» WHAT THE TASK ASKS
All lines from the one with "shipping: 0.00 -> 50.95" through the close of the records below are to be set down exactly, and no others.

------ RECORDS FOR PROCESSING ------

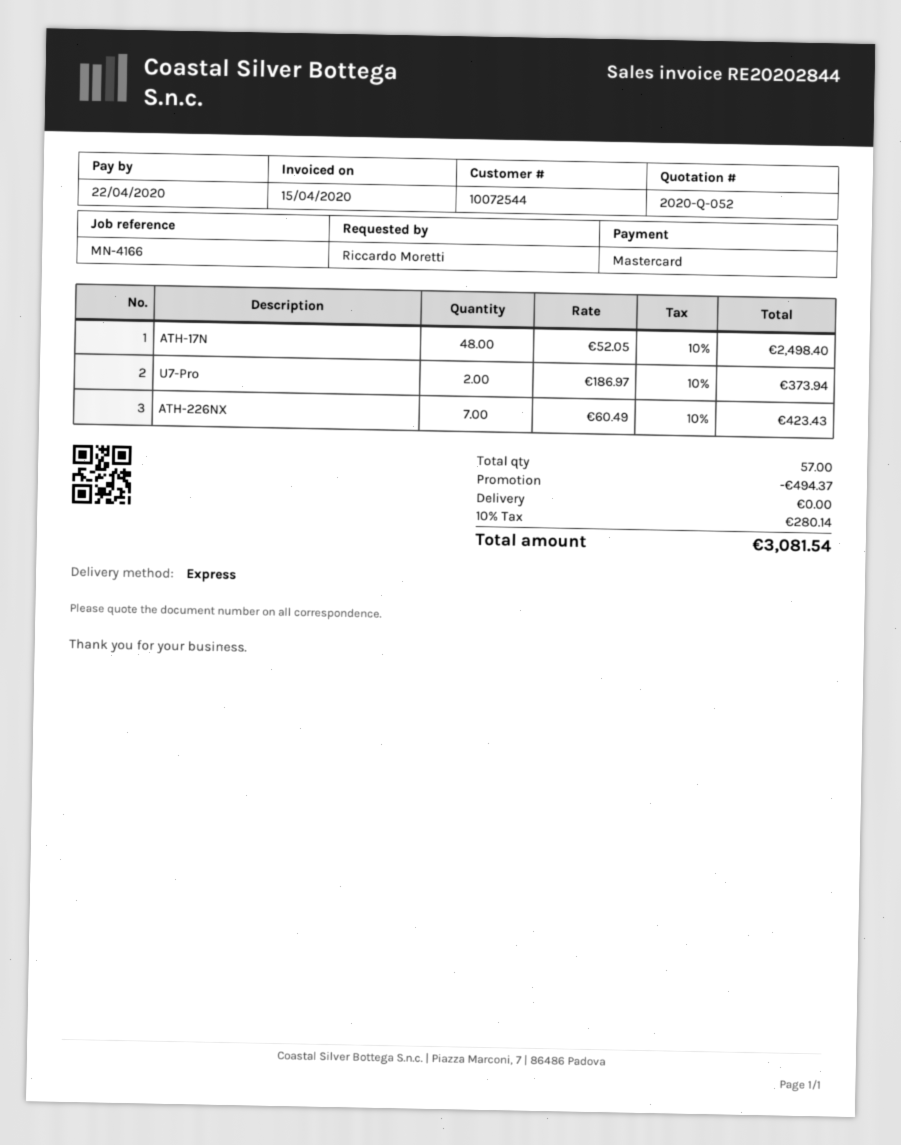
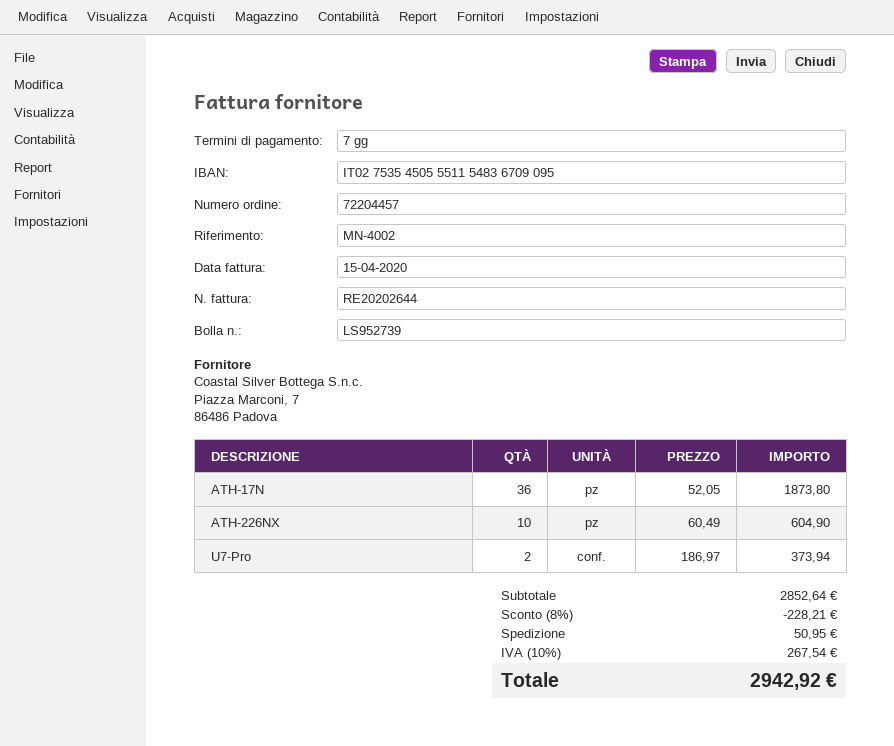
invoice number: RE20202844 -> RE20202644
reference: MN-4166 -> MN-4002
ATH-17N: 48 x 52.05 = 2498.40 -> 36 x 52.05 = 1873.80
ATH-226NX: 7 x 60.49 = 423.43 -> 10 x 60.49 = 604.90
discount: 494.37 -> 228.21
shipping: 0.00 -> 50.95
tax: 10% = 280.14 -> 10% = 267.54
total: 3081.54 -> 2942.92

------

» RESPONSE TO THIS TASK
shipping: 0.00 -> 50.95
tax: 10% = 280.14 -> 10% = 267.54
total: 3081.54 -> 2942.92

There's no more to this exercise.